Dr. Ulrike Eickhoff

 

Head of the Program and Infrastructure Funding Department, German Research Foundation e.V.

Dr. Ulrike Eickhoff Copyright: © birgitta-petershagen.de

A Critical Turning Point

In many ways, the Coronavirus pandemic was a critical turning point for everyone, including for the scientific community. The crisis has left behind it a great many challenges, but it has also generated benefits that were unexpected. Once the initial shock of the crisis had been dealt with, the advantages of the new virtual collaborations came into view. Managing family life and work life became easier due to the fact that less business trips had to be undertaken, and CO2 emissions were reduced. On top of that, nationwide/international collaboration became more intensive in nature and many subjects and locations became more attractive, where critical mass had been missing in the past.
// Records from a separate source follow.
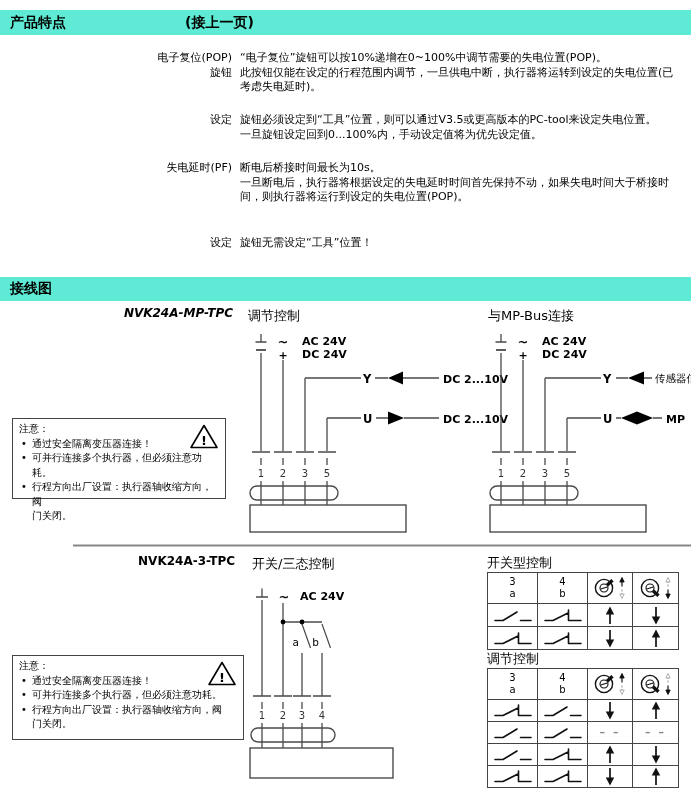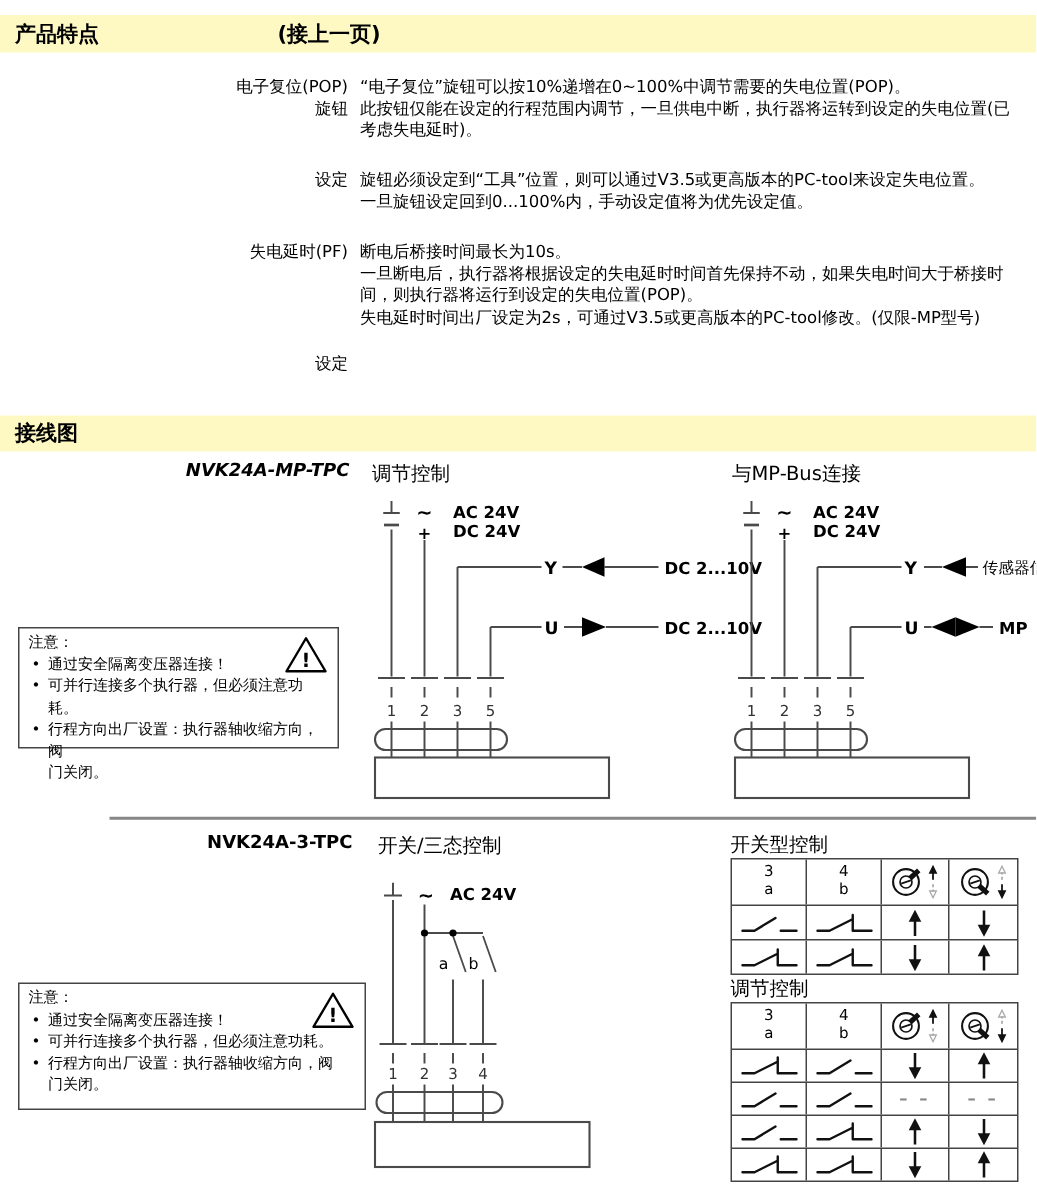"产品特点" .bar { background: #fef9c3 -> #5eead4 }
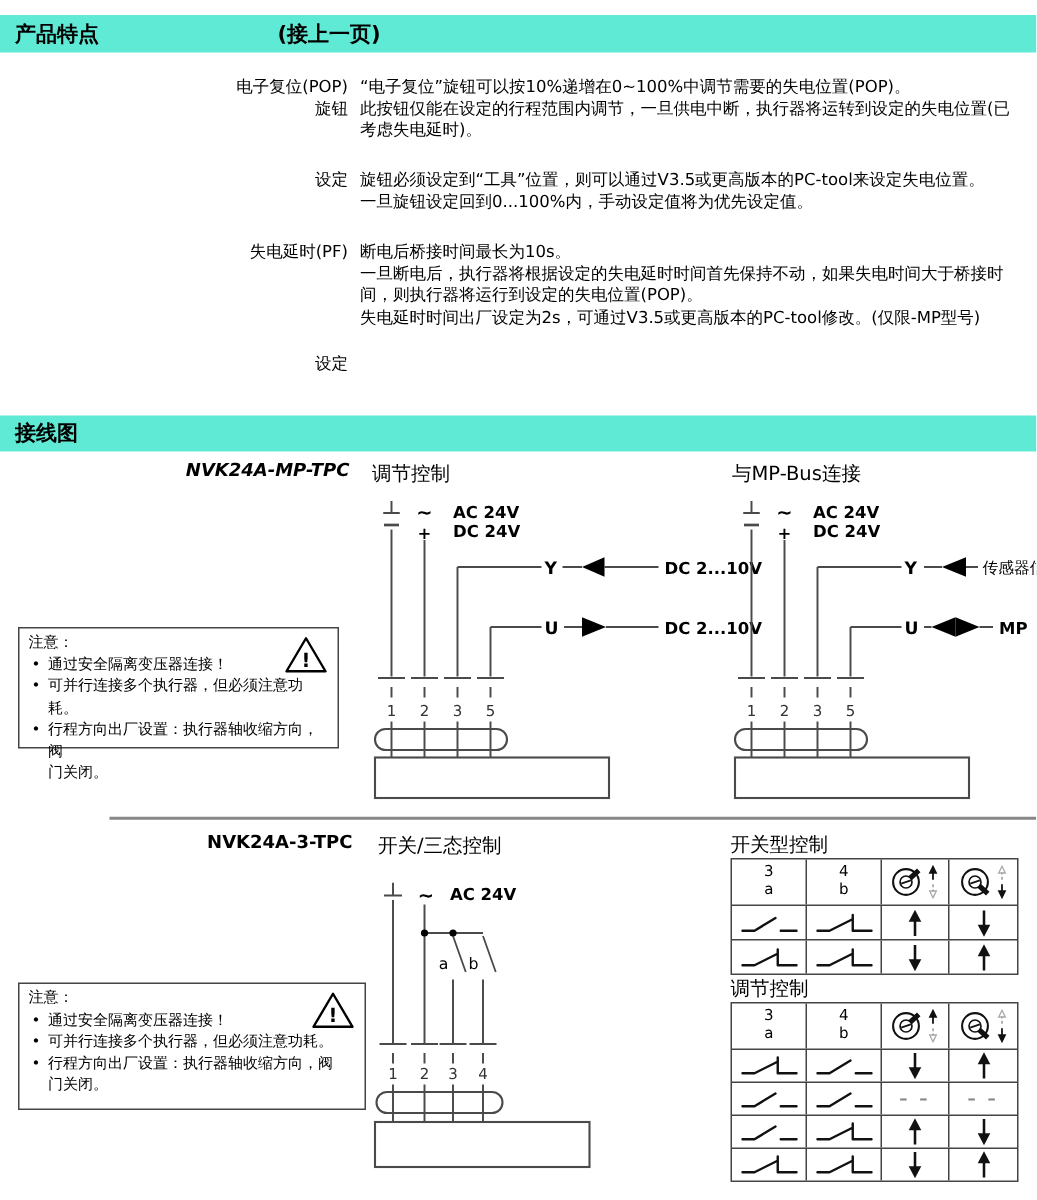"失电延时时间出厂设定为2s，可通过V3.5或更高版本的PC-tool修改。(仅限" div { html: <div>失电延时时间出厂设定为2s，可通过V3.5或更高版本的PC-tool修改。(仅限-MP型号)</div> -> none }
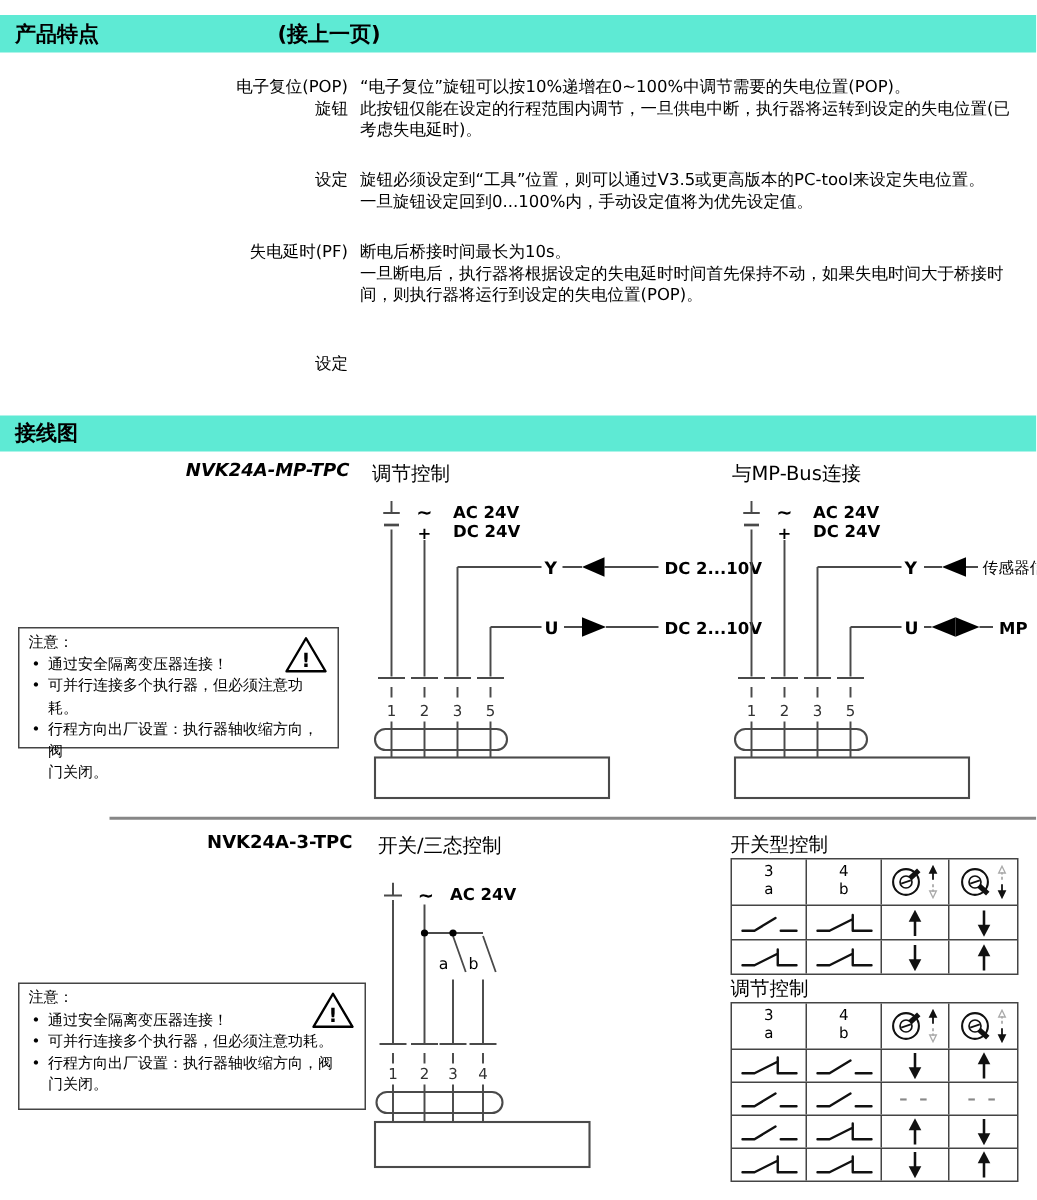"旋钮无需设定“工具”位置！" div { html: none -> <div>旋钮无需设定“工具”位置！</div> }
Paradoxically, the abrupt way that the “Working Together Apart” model that had to be implemented throughout the world showed how physical contact and real communication spaces really benefit people psychologically.

We will not be able to replace offices and laboratories in the future, but at least the former will have to compete in terms of attractiveness with other working spaces for which solutions will have to be found in a university context. Making the working environment more virtual in nature also strengthens the feeling that everything is moving faster in our modern world. Whereas before, the students’ lives were dominated by the academic quarter-hour and work in the lab was broken up by informal chats in the elevator or at the coffee machine, students’ lives are now dominated by Zoom meetings and Webex conferences. Each generation will have to find their own way of coping with the problems that increased acceleration brings with it. The university managers and scientific managers will be called upon to provide the appropriate conditions to ensure that these solutions can be found.